= Allan Davis (director) =

British-Australian actor, director and producer (1913–2001)

Allan George Davis (13 August 1913 – 10 January 2001) was an Anglo-Australian actor, director for film and theatre, and producer for film and television.

==Biography==
Davis was born in London to Australian parents of Welsh descent. His father Leslie was on a business visit to London with his new wife Daisy. Six months later they returned to Sydney on the maiden voyage of the Orsova in 1914.

Davis grew up in Sydney's eastern suburbs, studying at Cranbrook School and the University of Sydney where he studied economics. He became interested in drama at school and performed in plays at University.
In 1933 Davis made his first professional appearance in a film, The Squatter's Daughter.

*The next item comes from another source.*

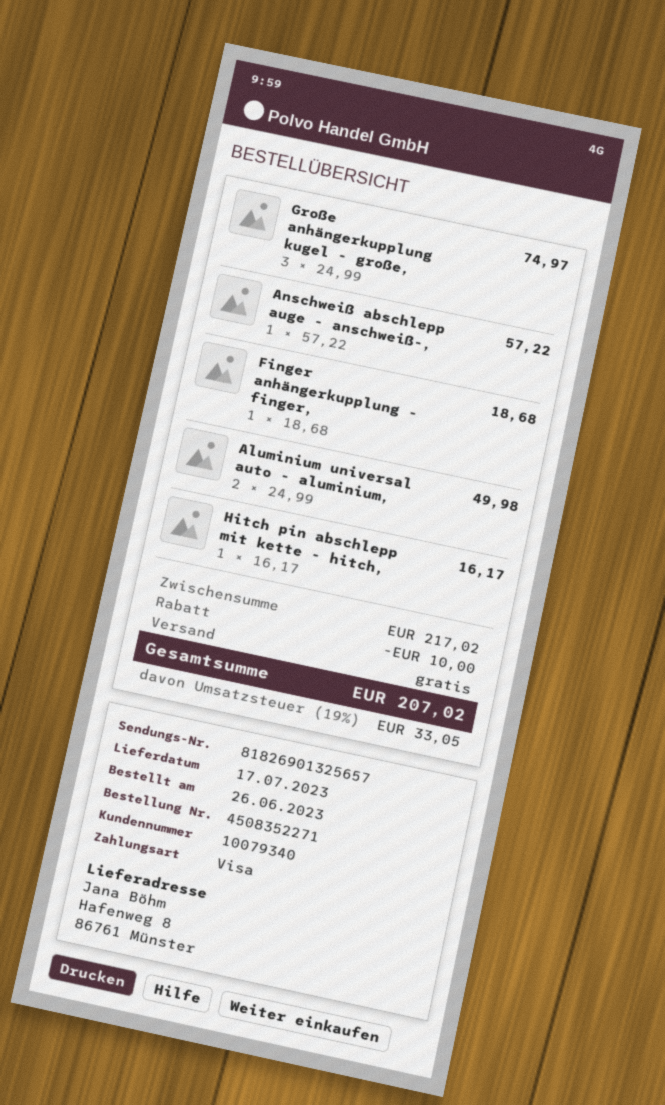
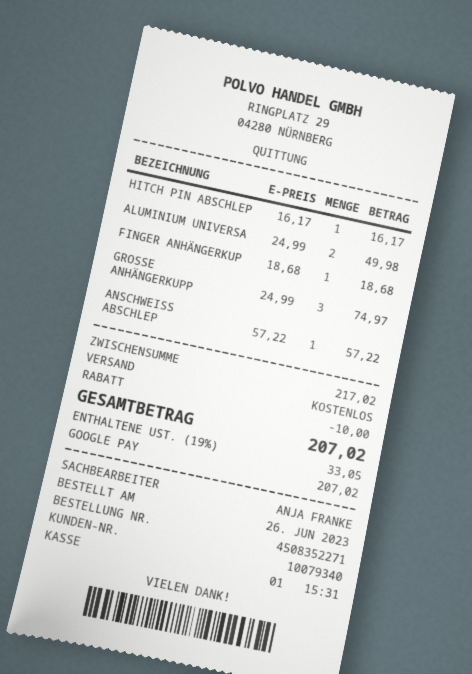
payment method: Visa -> Google Pay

He also begins appearing in plays at the Independent Theatre in North Sydney.

In 1934, he moved to London, where he furthered his acting career. He was assistant manager for some Cochran shows. In London he sung and ance in a revue for Andre Charlot at the Comedy Theatre.

He joined the opening season of the York Citizens' Repertory Theatre in 1935 as an actor-stage manager. He stage-managed West End shows and moved from acting to directing.

During World War II he served in the British Army, rising to the rank of captain and seeing action in Italy, Greece, and Austria. In 1946 he became a director at the Bexhill Repertory. Then he was director of the Bristol Old Vic from 1949-1950.

In 1950 he undertook a lecture tour of American university theatres for the Rockefeller Foundation. During this time, he was hired to direct the period epic Rogue's March for MGM, his only major American film; the film was released in 1953, featuring climactic battle footage shot at the real Khyber Pass by Geoffrey Barkas in 1935.

Davis was a director and producer in London West End theatres from 1954 on but returned to Australia in the 1960s to tour for J.C. Williamson's.

He directed No sex please, we're British for 16 years, from 1971 to 1987. His production company was also involved in film and television production from the 1970s on before closing down in the early 1990s.

Davis died in London in 2001.

==Select filmography==
- Chevron Theatre (1953) (TV series) - director
- Rogue's March (1953) - director
- Your Play Time (1953) (TV series) - director
- The Pepsi-Cola Playhouse (1954) - director
- Rheingold Theatre (1954) (TV series) - director
- O.S.S. (1957–58) (TV series) - director
- Theatre Night (1958–59) (TV series) - director
- Clue of the Twisted Candle (1960) - director
- The Edgar Wallace Mystery Theatre (1960–61) - director
- The Square Mile Murder (1961) (short) - director
- Wings of Death (1961) (short) - director
- Clue of the New Pin (1961) - director
- Rendezvous (1961) (TV series) - director
- The Fourth Square (1961) - director
- Love Among the Ruins (1975) (TV movie) - producer

==Select Theatre Credits==
- The Marquiese by Noel Coward (1934) - Independent Theatre, Sydney
- Someone Waiting (1956) - Broadway - director
- Breath of Spring (1958) - director
- Spring and Port Wine (1965) by Bill Naughton - Mermaid Theare - director
- Keep It in the Family (1967) - Broadway - director
- Spring and Port Wine (1968) - Australian tour - director
- Come as You Are (1969) by John Mortimer - London - director
- A Touch of Spring by Samuel Taylor (1975) - Comedy Theatre, London - with Hayley Mills, Francis Matthews, Leigh Lawson and Julian Fellowes - director
- No Sex Please We're British by Alistair Foot and Anthony Marriott (1971–83) - Garrick Theatre in London, England - director
- Straight and Narrow by Jimmy Chinn (1980s) - director

==Notes==
- Papers of Allan Davis - MS Acc03.300, National Library of Australia.